The two moments, whether in life or business, where people are at their most critical are when they fail or when they have succeeded. Your expectations when going into something will either set you up for massive disappointment or it’ll open you up to being able to identify significant opportunity. If you begin to apply the mindset of accepting failure as an inevitable part of the process, you will then begin to understand that failure is a critical part of success.

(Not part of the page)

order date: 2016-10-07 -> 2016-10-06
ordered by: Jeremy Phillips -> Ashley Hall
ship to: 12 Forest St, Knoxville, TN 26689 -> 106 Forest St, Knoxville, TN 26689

Marius: 00:00 Good Afternoon Kyle.
Kyle: 00:02 Good Afternoon Marius.
Marius: 00:04 Fear is the word for today. Fear of things not working out in the business, in life. It doesn’t matter whether you’re a new manager that doesn’t fit into the picture, he doesn’t pitch up for work and all you hope is diminishing or your marketing campaign doesn’t work and it fails in this or in some instance your entire business didn’t make it. Didn’t make the grade. Now we sit and we wonder are we going to do this all again. Should we be concerned about feeling stressed about things that happened in our business and be fearful of something new?

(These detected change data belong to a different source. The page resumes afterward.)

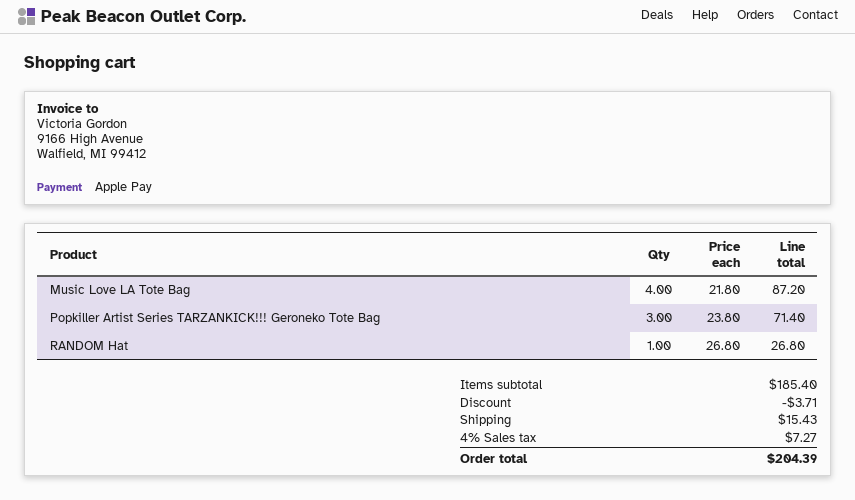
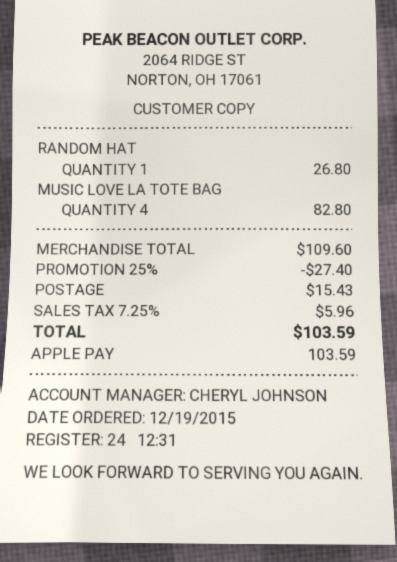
Music Love LA Tote Bag: 4 for 87.20 -> 4 for 82.80
Popkiller Artist Series TARZANKICK!!! Geroneko Tote Bag: 3 for 71.40 -> none
subtotal: 185.40 -> 109.60
discount: 3.71 -> 27.40
tax: 4% = 7.27 -> 7.25% = 5.96
total: 204.39 -> 103.59

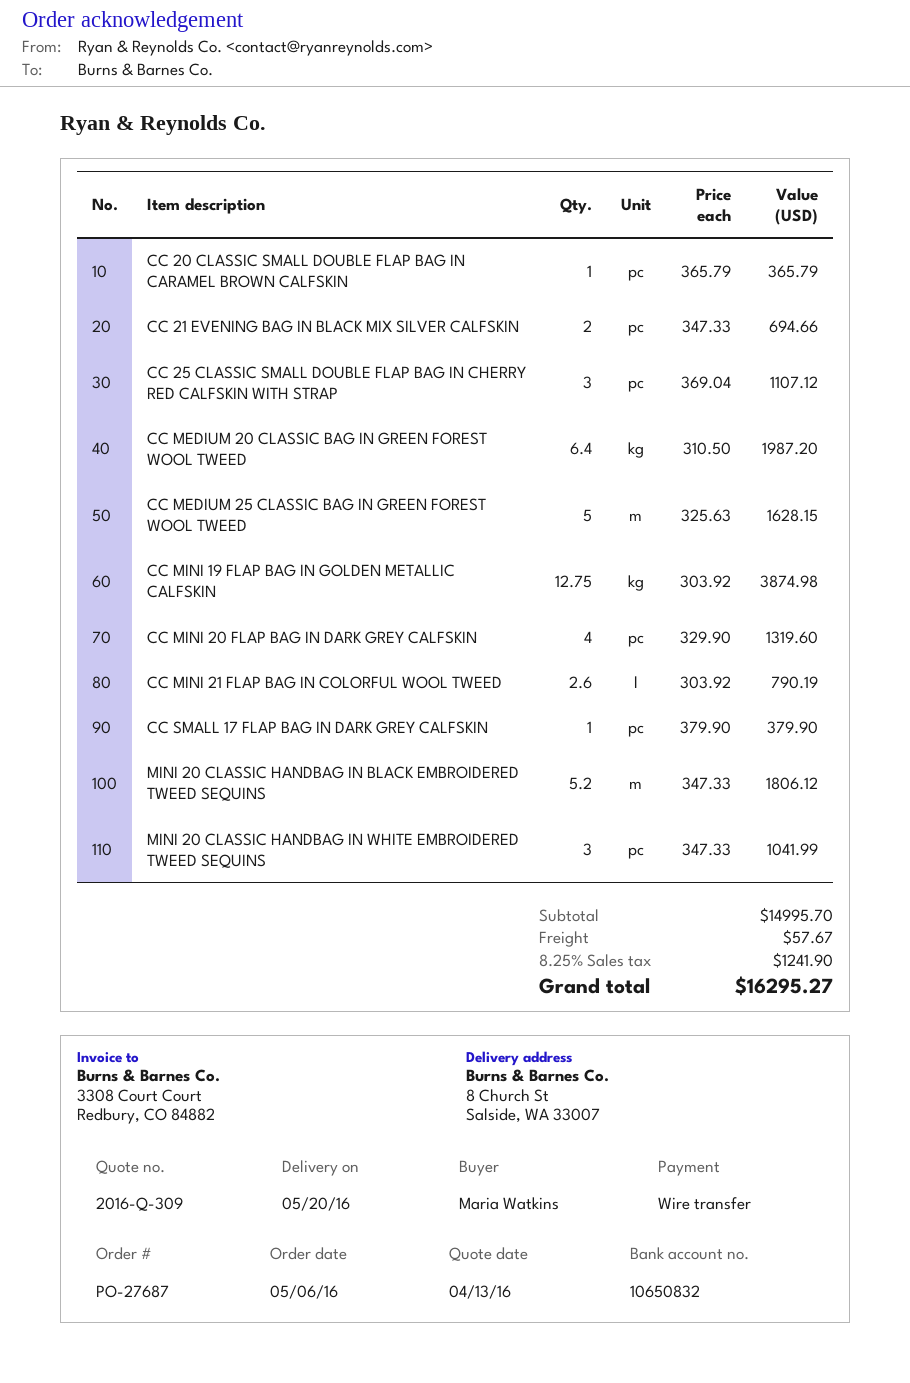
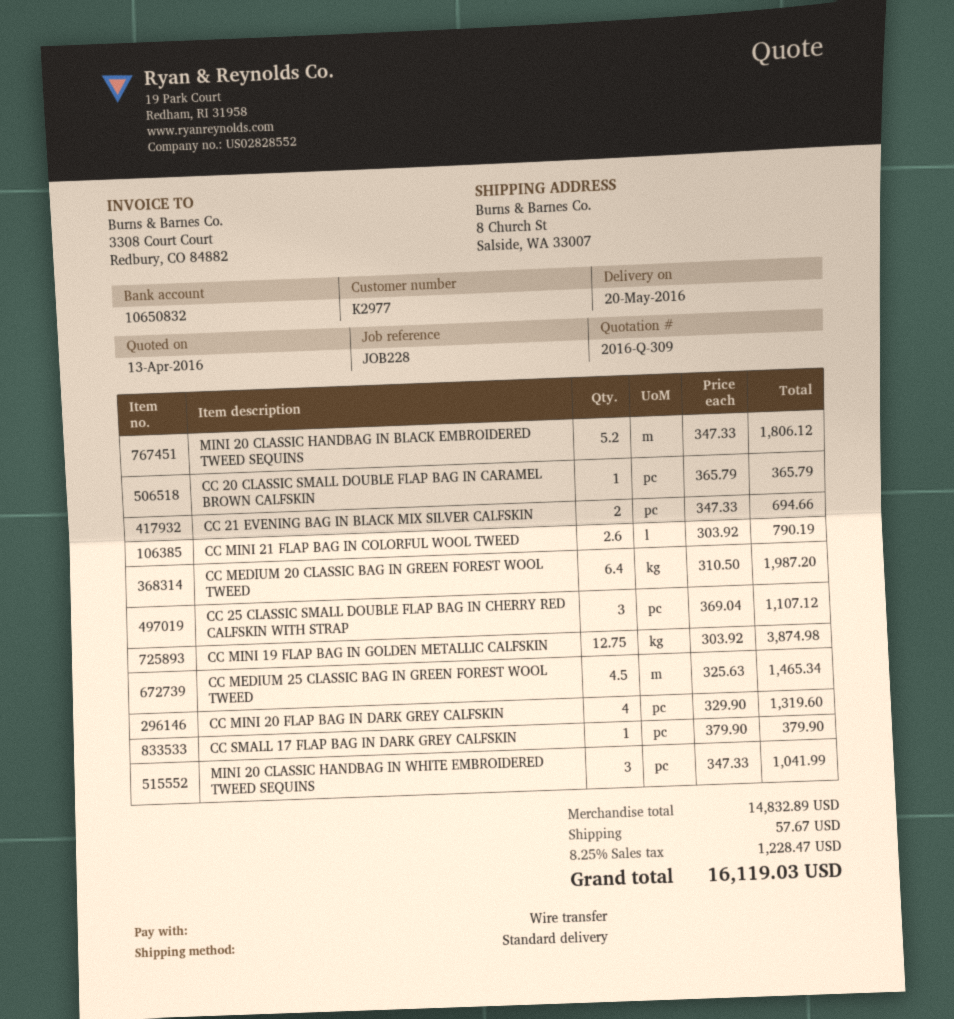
CC MEDIUM 25 CLASSIC BAG IN GREEN FOREST WOOL TWEED: 5 x 325.63 = 1628.15 -> 4.5 x 325.63 = 1465.34
subtotal: 14995.70 -> 14832.89
tax: 8.25% = 1241.90 -> 8.25% = 1228.47
total: 16295.27 -> 16119.03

Kyle: 00:46 Yeah, I think the importance of your mindset when it comes to data is super critical. The subject matters which we're talking about are the traits of people that have built really great organisations, great brands that are out there. There are critical moments with anything. If you're looking at a sports game, they always say this is a critical period or this is a critical decision or whatever and it's the same in business as it is in life and the two points where people are in the most critical are when they fail or when they have succeeded. How you respond to those two. I think that the mindset to failure is, how you approach it and what your expectation is going into a business, it’s super critical so you shouldn't be going into anything, in your entire life even, specifically and very much so in business where you don't expect to fail in some regard because I think that what we set ourselves up for is some massive disappointments if that's the way we think about it. That it’s always going to fall into place, that everything's going to go well and it just doesn't happen that way. Then the second part of what we really do is we think it’s “us”, you know. We think I’m on my own and this only ever happens to me. That's just a total lie because if you look at any business, big or small and they’re successful now, I promise you. They went through a huge amount of failure indefinitely and failure is a critical part of success, it’s what we've got to realize. It is a critical part of success. I know for myself. I mean it took me I would say the first five years of my business to actually understand how to hire people. How to have someone working for me and it works out, for them and for us. You know, going through three new people in three months and I think to myself well, I don’t think I’ve got the energy to grow this business anymore and to be honest. It's almost every day that I will have that kind of thought in my mind. What if I just went back to working in my mom's study and did it all by myself again but, then usually five minutes later I think about all the things I want to do. The vision that I have for the company and the projects I want to work with, the type of clients want to work, and I go well if I don’t have the team underneath me then I'm just not going to do it. Then I go back and I start to think about it and think about what can I learn and how can I approach this.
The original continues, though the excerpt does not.